Several months ago I read Deschooling Society, written by Ivan Illich in 1971, in which Illich calls for a radical change in how education is delivered conducted. I can’t do justice to his entire argument in a blogpost, but the gist of it is that the entire system needs to be completely destroyed (not as in, “everyone use computers now” destroyed; he means “raze it and salt the earth” destroyed) and re-built from the ground up. I found one section oddly prescient in that it seems to predict the concept of online learning communities a good 30+ years in advance:
Educational resources are usually labeled according to educators’ curricular goals. I propose to do the contrary, to label four different approaches which enable the student to gain access to any educational resource which may help him to define and achieve his own goals:
1. Reference Services to Educational Objects–which facilitate access to things or processes used for formal learning.
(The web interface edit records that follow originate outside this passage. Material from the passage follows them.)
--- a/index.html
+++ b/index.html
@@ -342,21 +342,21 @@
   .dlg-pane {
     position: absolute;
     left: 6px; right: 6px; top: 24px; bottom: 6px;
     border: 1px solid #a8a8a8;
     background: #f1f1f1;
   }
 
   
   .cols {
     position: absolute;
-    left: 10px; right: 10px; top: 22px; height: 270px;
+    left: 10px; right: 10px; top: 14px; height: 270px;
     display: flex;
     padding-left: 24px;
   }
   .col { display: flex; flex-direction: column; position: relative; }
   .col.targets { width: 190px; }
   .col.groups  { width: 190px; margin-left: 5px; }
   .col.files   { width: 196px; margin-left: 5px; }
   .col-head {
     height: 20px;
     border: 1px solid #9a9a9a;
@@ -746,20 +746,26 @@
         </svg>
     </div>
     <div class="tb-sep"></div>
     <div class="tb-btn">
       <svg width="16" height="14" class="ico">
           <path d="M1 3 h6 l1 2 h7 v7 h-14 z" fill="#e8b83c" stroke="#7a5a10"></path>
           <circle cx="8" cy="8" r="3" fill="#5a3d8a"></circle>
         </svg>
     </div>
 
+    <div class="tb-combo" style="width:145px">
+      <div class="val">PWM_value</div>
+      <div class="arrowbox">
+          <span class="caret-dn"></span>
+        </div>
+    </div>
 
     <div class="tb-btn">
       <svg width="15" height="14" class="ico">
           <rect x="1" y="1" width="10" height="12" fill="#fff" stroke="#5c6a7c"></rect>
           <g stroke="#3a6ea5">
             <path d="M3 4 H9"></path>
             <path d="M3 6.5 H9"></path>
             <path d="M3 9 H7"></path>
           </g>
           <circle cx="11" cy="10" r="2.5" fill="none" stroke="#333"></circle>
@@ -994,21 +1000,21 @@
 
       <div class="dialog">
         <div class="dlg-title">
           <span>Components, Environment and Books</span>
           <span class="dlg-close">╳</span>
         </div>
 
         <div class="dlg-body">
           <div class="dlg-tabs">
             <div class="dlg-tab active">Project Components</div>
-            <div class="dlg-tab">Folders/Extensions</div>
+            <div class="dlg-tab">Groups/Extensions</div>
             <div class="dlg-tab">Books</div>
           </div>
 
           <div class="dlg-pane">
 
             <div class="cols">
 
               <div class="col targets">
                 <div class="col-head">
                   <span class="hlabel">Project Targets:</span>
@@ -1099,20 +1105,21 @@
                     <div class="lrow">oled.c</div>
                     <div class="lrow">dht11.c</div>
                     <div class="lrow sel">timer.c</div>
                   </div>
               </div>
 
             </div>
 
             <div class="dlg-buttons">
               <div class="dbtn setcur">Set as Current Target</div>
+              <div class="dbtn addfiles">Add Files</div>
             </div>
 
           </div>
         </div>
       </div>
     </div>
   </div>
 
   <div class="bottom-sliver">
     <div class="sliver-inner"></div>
Some of these things can be reserved for this purpose, stored in libraries, rental agencies, laboratories, and showrooms like museums and theaters; others can be in daily use in factories, airports, or on farms, but made available to students as apprentices or on off hours.
2. Skill Exchanges–which permit persons to list their skills, the conditions under which they are willing to serve as models for others who want to learn these skills, and the addresses at which they can be reached.
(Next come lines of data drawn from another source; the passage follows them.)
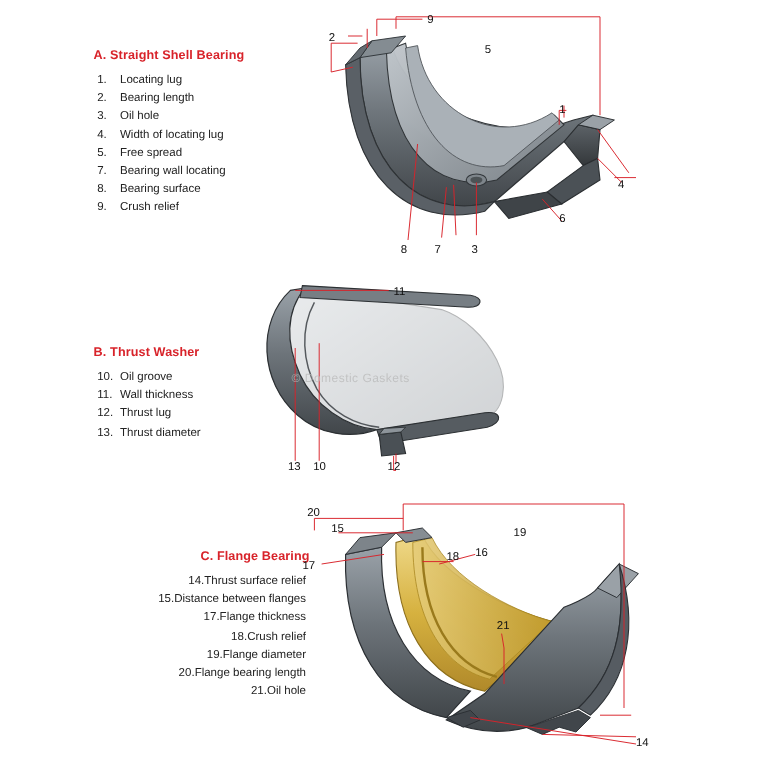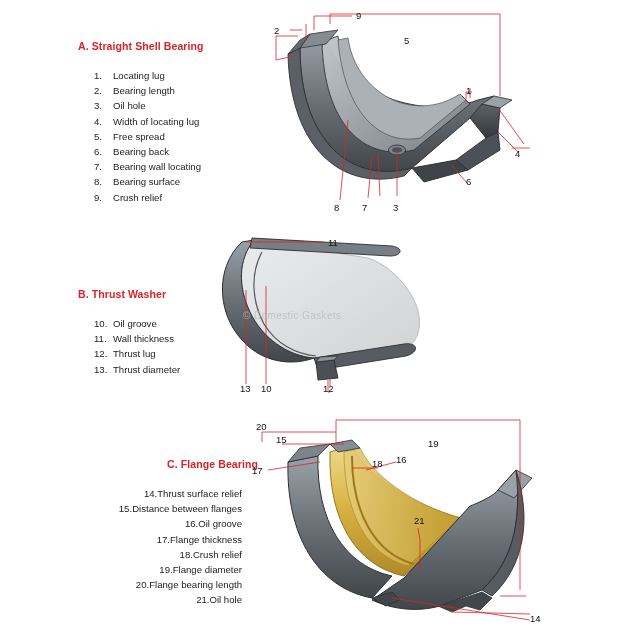--- a/index.html
+++ b/index.html
@@ -28,21 +28,21 @@
   }
   .legend-title {
     color: #d8232a;
     font-weight: bold;
     font-size: 10.5px;
     margin: 0 0 7px 0;
     letter-spacing: 0.1px;
   }
   .legend ol {
     list-style: none;
-    margin: 16px;
+    margin: 3px;
     padding: 0;
   }
   .legend li {
     font-size: 9.6px;
     line-height: 15.2px;
     color: #222;
     white-space: nowrap;
   }
   .legend li .num {
     display: inline-block;
@@ -89,21 +89,20 @@
 <div class="page">
 
   <div class="legend" id="legend-a">
     <div class="legend-title">A. Straight Shell Bearing</div>
     <ol>
       <li><span class="num">1.</span><span>Locating lug</span></li>
       <li><span class="num">2.</span><span>Bearing length</span></li>
       <li><span class="num">3.</span><span>Oil hole</span></li>
       <li><span class="num">4.</span><span>Width of locating lug</span></li>
       <li><span class="num">5.</span><span>Free spread</span></li>
-      <li><span class="num">6.</span><span>Bearing back</span></li>
       <li><span class="num">7.</span><span>Bearing wall locating</span></li>
       <li><span class="num">8.</span><span>Bearing surface</span></li>
       <li><span class="num">9.</span><span>Crush relief</span></li>
     </ol>
   </div>
 
   <div class="legend" id="legend-b">
     <div class="legend-title">B. Thrust Washer</div>
     <ol>
       <li><span class="num">10.</span><span>Oil groove</span></li>
@@ -111,21 +110,20 @@
       <li><span class="num">12.</span><span>Thrust lug</span></li>
       <li><span class="num">13.</span><span>Thrust diameter</span></li>
     </ol>
   </div>
 
   <div class="legend" id="legend-c">
     <div class="legend-title">C. Flange Bearing</div>
     <ol>
       <li><span class="num">14.</span><span>Thrust surface relief</span></li>
       <li><span class="num">15.</span><span>Distance between flanges</span></li>
-      <li><span class="num">16.</span><span>Oil groove</span></li>
       <li><span class="num">17.</span><span>Flange thickness</span></li>
       <li><span class="num">18.</span><span>Crush relief</span></li>
       <li><span class="num">19.</span><span>Flange diameter</span></li>
       <li><span class="num">20.</span><span>Flange bearing length</span></li>
       <li><span class="num">21.</span><span>Oil hole</span></li>
     </ol>
   </div>
 
   <svg class="art" viewBox="0 0 640 640">
     <defs>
3. Peer-Matching–a communications network which permits persons to describe the learning activity in which they wish to engage, in the hope of finding a partner for the inquiry.
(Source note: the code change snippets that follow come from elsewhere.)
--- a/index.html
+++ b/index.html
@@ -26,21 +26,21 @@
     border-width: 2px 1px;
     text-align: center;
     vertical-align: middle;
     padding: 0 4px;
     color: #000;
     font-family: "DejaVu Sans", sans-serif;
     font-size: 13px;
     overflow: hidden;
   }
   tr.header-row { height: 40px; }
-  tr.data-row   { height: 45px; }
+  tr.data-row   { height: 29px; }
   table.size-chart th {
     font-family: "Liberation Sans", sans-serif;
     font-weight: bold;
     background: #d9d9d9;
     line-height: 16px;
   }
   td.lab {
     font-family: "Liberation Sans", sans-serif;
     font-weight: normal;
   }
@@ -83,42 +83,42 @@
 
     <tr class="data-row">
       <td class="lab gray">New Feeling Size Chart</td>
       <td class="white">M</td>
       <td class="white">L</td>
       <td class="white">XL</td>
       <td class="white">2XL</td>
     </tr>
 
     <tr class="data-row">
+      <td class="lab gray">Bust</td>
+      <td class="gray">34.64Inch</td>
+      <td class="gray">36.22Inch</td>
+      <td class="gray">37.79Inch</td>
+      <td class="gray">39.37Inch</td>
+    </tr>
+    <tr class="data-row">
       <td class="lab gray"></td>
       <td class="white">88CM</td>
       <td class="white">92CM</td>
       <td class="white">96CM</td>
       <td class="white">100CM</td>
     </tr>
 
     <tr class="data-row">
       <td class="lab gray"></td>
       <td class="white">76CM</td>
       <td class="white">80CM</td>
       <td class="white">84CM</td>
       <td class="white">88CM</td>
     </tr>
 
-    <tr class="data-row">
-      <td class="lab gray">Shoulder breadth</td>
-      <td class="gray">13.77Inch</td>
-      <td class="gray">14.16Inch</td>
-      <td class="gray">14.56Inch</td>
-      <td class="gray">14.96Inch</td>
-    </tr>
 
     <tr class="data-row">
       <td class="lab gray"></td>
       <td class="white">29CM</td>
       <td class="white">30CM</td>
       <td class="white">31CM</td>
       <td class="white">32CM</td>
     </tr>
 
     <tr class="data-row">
4. Reference Services to Educators-at-Large–who can be listed in a directory giving the addresses and self-descriptions of professionals, paraprofessionals, and free-lancers, along with conditions of access to their services. Such educators, as we will see, could be chosen by polling or consulting their former clients.
(Illich, 1971, p. 56)
I see the potential for utilizing online tools to build these educational networks (dare I say Professional/Personal Learning Networks?) and databases such as Illich describes, and I would love to know the extent to which this has already started to happen in our schools (public, private, charter, home, or otherwise). I don’t mean doing a long-distance wiki or blog project with a class in another state or country (not that those are without merit), but rather teaching kids to use these tools to pursue whatever it is they feel is worth knowing by connecting with other “real live” people around the neighborhood, state, or world, and then not only giving them license to do it, but encouraging it.
Reference
Illich, Ivan. (1971). Deschooling society. San Francisco: Harper & Row.